According to the head of the personnel program Sergey Kiriyenko, the second stream of training within the framework of the Time of Heroes will last from November 15, 2024, to January 15, 2025. The candidates include participants who distinguished themselves during military operations, but at the time of the opening of the first stream of the program they lacked the qualifications and knowledge. In early February 2025, Sergei Kiriyenko announced that among the applicants who applied to participate in the second wave of the "Time of Heroes" program, the share of Heroes of Russia increased by 53% compared to the first wave, and the share of holders of four Orders of Courage increased by 18 times, three - by nine times, two orders - by 47 times. The total number of applications for participation in the project was 65,500.
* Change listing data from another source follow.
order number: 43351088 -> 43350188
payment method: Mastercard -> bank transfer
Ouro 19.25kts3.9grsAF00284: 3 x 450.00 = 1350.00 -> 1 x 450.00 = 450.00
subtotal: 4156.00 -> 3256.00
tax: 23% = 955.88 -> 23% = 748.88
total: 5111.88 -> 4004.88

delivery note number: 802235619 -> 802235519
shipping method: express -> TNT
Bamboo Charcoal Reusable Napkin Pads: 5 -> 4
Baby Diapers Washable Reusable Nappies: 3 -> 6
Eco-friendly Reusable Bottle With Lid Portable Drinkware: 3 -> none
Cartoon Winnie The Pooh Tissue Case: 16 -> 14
==Regional analogues of the program==
In late November 2024, vice-governors for domestic policy were instructed to create analogues of the "Time of Heroes" program in their regions. The Vedomosti publication noted that similar projects have already begun to appear locally, for example, the "School of Heroes" in the Samara Oblast. The launch of a program similar to "Time of Heroes" was previously announced by the acting governor of the Tambov Oblast, Yevgeny Pervyshov. Later, Russian president Vladimir Putin spoke about the need to expand the project to the regions and launch programs similar to those that had already been implemented in the Belgorod, Voronezh, Ryazan, Samara, Tula oblasts Stavropol Krai and the Khanty-Mansi Autonomous Okrug. He also called for attention to the practice of broad and transparent selection, stating that anyone from a private to a commander can apply to participate in the "Time of Heroes".

In December 2024, the governor of the Chelyabinsk Oblast Aleksey Teksler announced that an analogue of the "Time of Heroes" would be launched in the region. Later, he invited Hero of Russia Albert Zainullin to participate in the educational program "Heroes of the Southern Urals".
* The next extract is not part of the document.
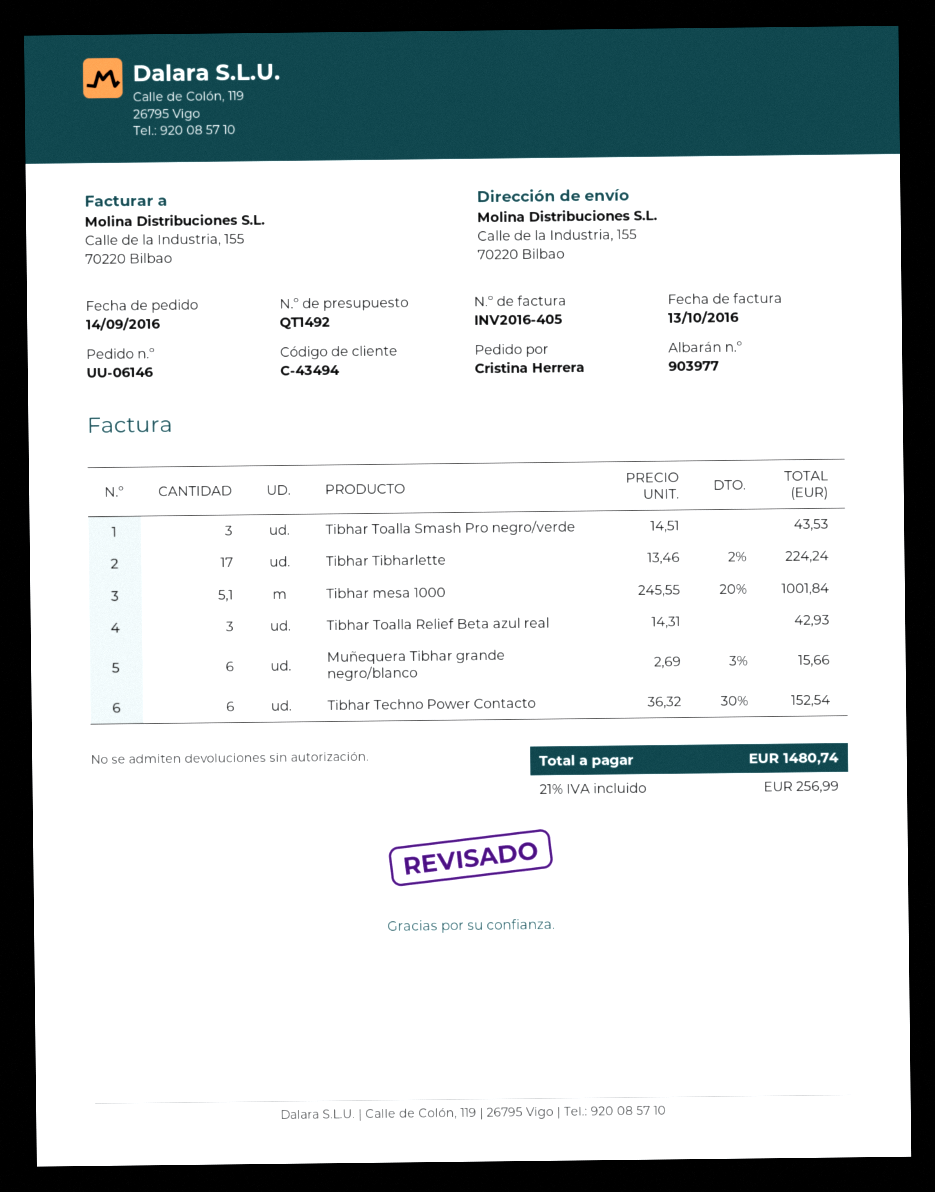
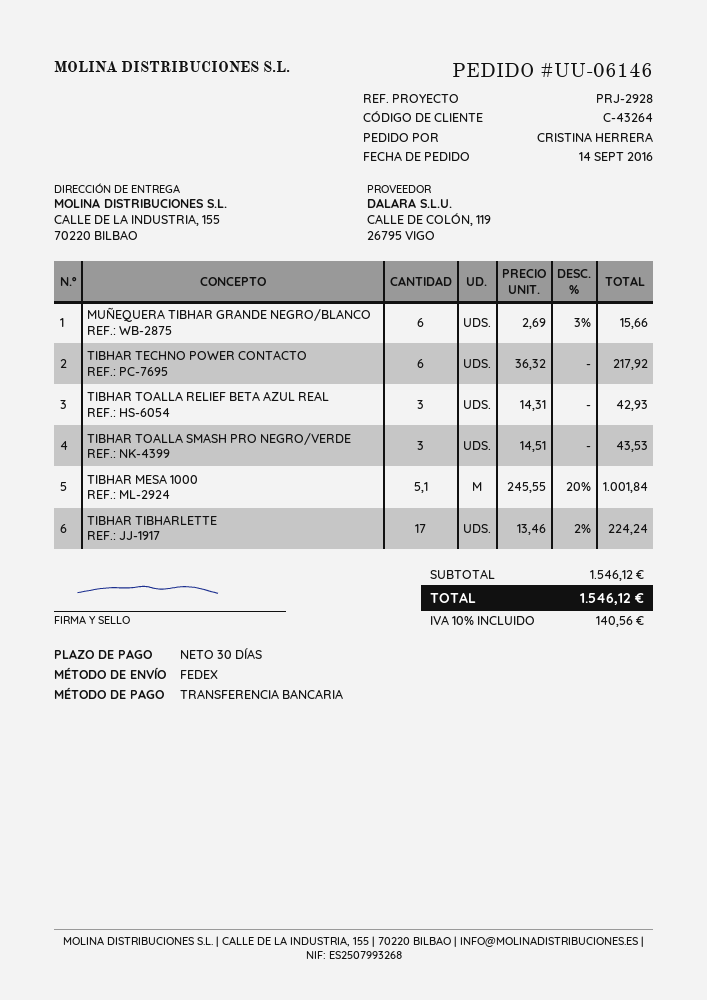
customer number: C-43494 -> C-43264
Tibhar Techno Power Contacto: 6 x 36.32 - 30% = 152.54 -> 6 x 36.32 = 217.92
tax: 21% = 256.99 -> 10% = 140.56
total: 1480.74 -> 1546.12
At the end of January 2025, the acting head of the Jewish Autonomous Oblast announced the launch of an analogue of the "Time of Heroes" platform in the region - "Valor of Khingan". Earlier, the head of Kabardino-Balkaria, Kazbek Kokov, announced the launch of an analogue and continuation of the "Time of Heroes" program in the republic "Heroes of the Kabardino-Balkarian Republic".

In February 2025, the creation of a regional analogue began in the Kirov Oblast, Altai Krai and the Republic of Bashkortostan. On February 7, 2025, an analogue of the "Time of Heroes" "Heroes of YOUR Time. Smolensk" was launched in the Smolensk Oblast.